Trying to Ignore the Issues

Ignoring major family issues postpones the healing of unhealthy patterns. You can't recover from things that "never happened." When you ignore them, the harmful behaviors continue because you and your family are unwilling to acknowledge the cycles that need to be recognized and broken.

Believing That No One Will Understand

Celebrities, teachers, friends, coworkers, and many others might have gone through similar issues with their families. Assuming you're alone isn't the best way to find people who can relate to you. Vulnerability builds community. You attract people who are like you by being authentic and open. Sometimes, you find "your people" after you are transparent about your story.

Fearing Judgment

Some people won't understand your story, and you won't always understand the stories of others. Practice feeling OK with the fact that some people won't "get" you. Accepting this will make your life much easier. It makes sense to be concerned about what others think. But caring too much can undermine your ability to create positive change.

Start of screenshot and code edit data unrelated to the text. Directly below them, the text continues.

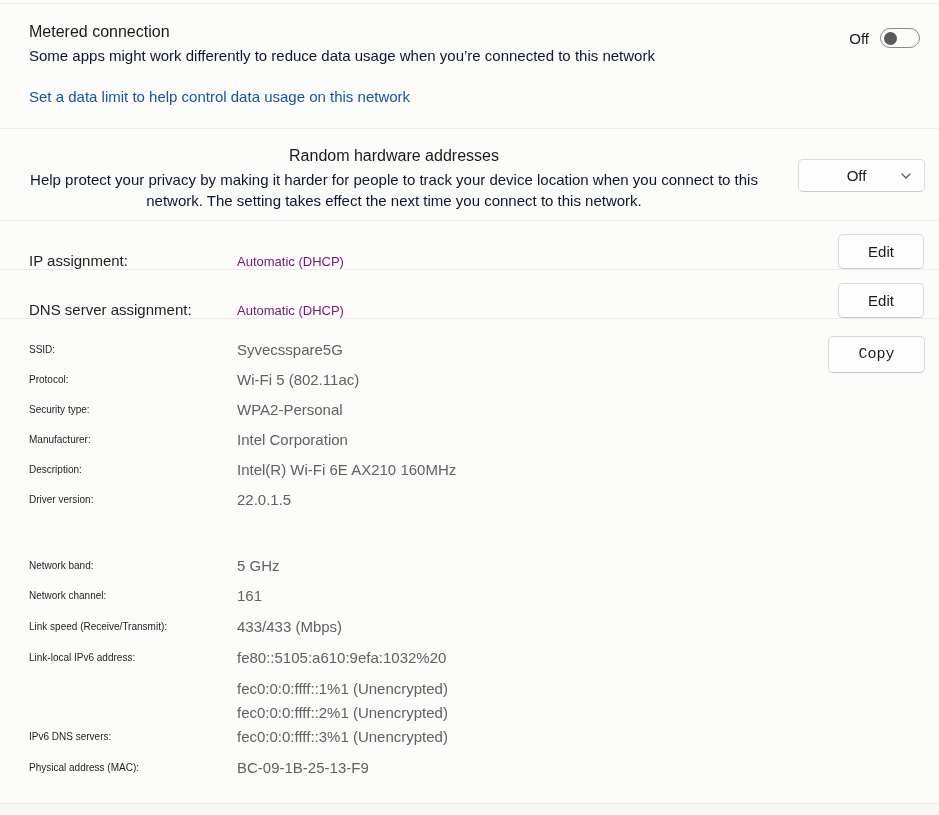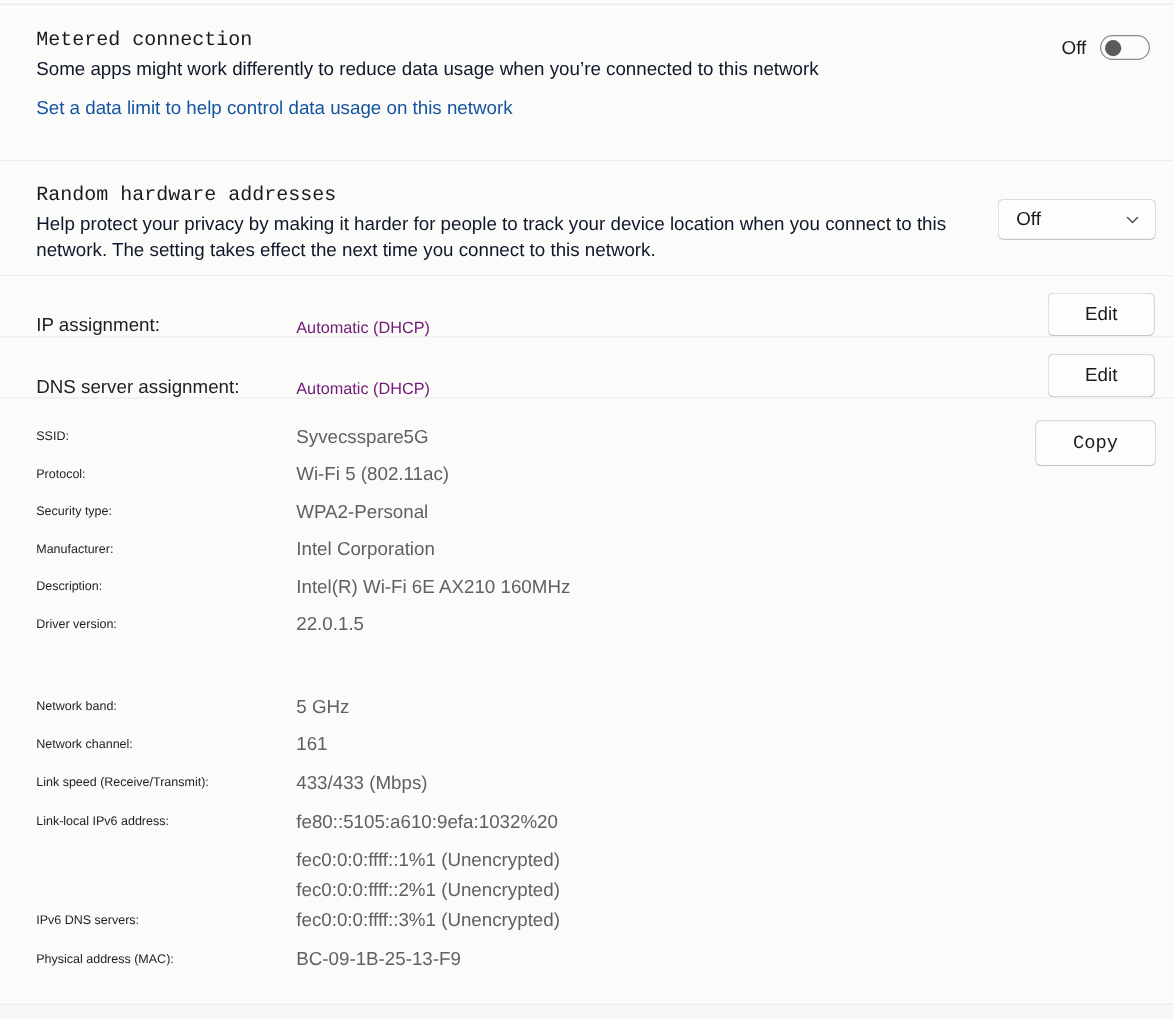--- a/index.html
+++ b/index.html
@@ -14,39 +14,39 @@
 
   .card {
     background:#fbfbfa;
     border-bottom:1px solid #ececea;
     position:relative;
   }
   .prev-card-edge { height:4px; background:#fbfbfa; border-bottom:1px solid #ececea; }
 
   
   .card-metered { height:125px; padding:17px 180px 0 29px; }
-  .card-title { font-size:16px; font-weight:400; color:#1a1a1a; line-height:22px;font-family:Liberation Mono, monospace; }
+  .card-title { font-size:16px; font-weight:400; color:#1a1a1a; line-height:22px; }
   .card-desc  { font-size:15px; color:#0f172a; line-height:21px; margin-top:2px; max-width:740px; }
   .link {
-    display:inline-block; margin-top:12px;
+    display:inline-block; margin-top:22px;
     font-size:15px; color:#15549e; text-decoration:none; cursor:pointer;
   }
   .toggle-area { position:absolute; top:24px; right:19px; display:flex; align-items:center; gap:11px; }
   .toggle-state-label { font-size:15px; color:#1b1b1b; }
   .toggle {
     width:40px; height:20px; border:1px solid #8a8a8a; border-radius:11px;
     background:#fbfbfa; position:relative; cursor:pointer;
   }
   .toggle .knob {
     position:absolute; left:3px; top:2.5px; width:13px; height:13px;
     border-radius:50%; background:#5a5a5a;
   }
 
   
-  .card-random { height:92px; padding:16px 180px 0 29px; }
+  .card-random { height:92px; padding:16px 180px 0 29px;text-align:center; }
   .dropdown {
     position:absolute; top:30px; right:14px;
     width:127px; height:33px;
     background:#fdfdfd; border:1px solid #dcdcda; border-bottom-color:#c9c9c7;
     border-radius:5px; display:flex; align-items:center;
     padding:0 12px 0 14px; cursor:pointer;
   }
   .dropdown-value { font-size:15px; color:#1b1b1b; flex:1; }
   .chevron { width:12px; height:12px; display:block; }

Watching the Trauma Unfold

Married . . . with Children was one of my favorite TV sitcoms. In it, Al Bundy, the main character, is a disgruntled shoe salesman whose best years were in high school. He's married to Peg, and they have two kids, named Bud and Kelly. The kids watch as their parents criticize each other, and they are often left at home without food to eat. I recall one episode where the kids are hungry and searching the kitchen for food. They find an old piece of chocolate behind the refrigerator and rejoice. The show is a comedy, and I found many of the dynamics hilarious. But in hindsight, I realize the show highlights aspects of parental neglect, verbal abuse, and unhealthy parental relationships that I couldn't yet conceptualize.

When we don't understand what we see, we tend to stay in unhealthy situations. It can feel normal and inevitable that the people around us seem to suffer the same fate. To better understand your experience, it's vital to develop a different viewpoint.

What Happens When It Takes Years to Wake Up

As long as you are breathing, it isn't too late to change your perspective and behaviors. It's commonly believed that the older we become, the more challenging it might be to change. They say, "You can't teach an old dog new tricks." Not true! When you're willing to incorporate further information, you can change. Let's revise the saying to "You can't teach an unwilling dog new tricks." In reading this book, you've demonstrated that you're willing to seek out and incorporate new information.

Sometimes, the problems are blatantly obvious, but because of the indoctrination of family values and beliefs, it can take a while before you start to realize the nature of the dysfunction in your family. Like Carmen, however, you can begin to observe others and notice the differences in your home.

My own after-school routine included watching The Oprah Winfrey Show. As I've watched old episodes, I realize now that I wasn't ready for the topics, but I certainly needed to hear them. The Oprah show covered abuse, neglect, giveaways, celebrity interviews, and almost every other imaginable subject. Her show gave me the terminology to name things in my life and the lives of others. If you listen closely enough, many of the things you watch and read contain something about your experiences in life. Media is one way we learn to connect what we see with our own situations.

But it's never too late to start rewiring your brain. You're always learning new things, and choosing to incorporate new ideas is a choice you can make. Throughout this book, I will teach you how to change yourself in order to change your life and relationships. You are a huge part of all your relationships. Therefore, your perspective, behaviors, and expectations can often change how a relationship functions, even if the other person doesn't change.

You'll hear me repeat one concept in this book: You cannot change people. If I could have one superpower, it would be to change people. But none of us possess the power to change others. Nevertheless, it's the number one go-to solution when we have problems in relationships. After you read this book, I want you to walk away with the realization that changing you is enough.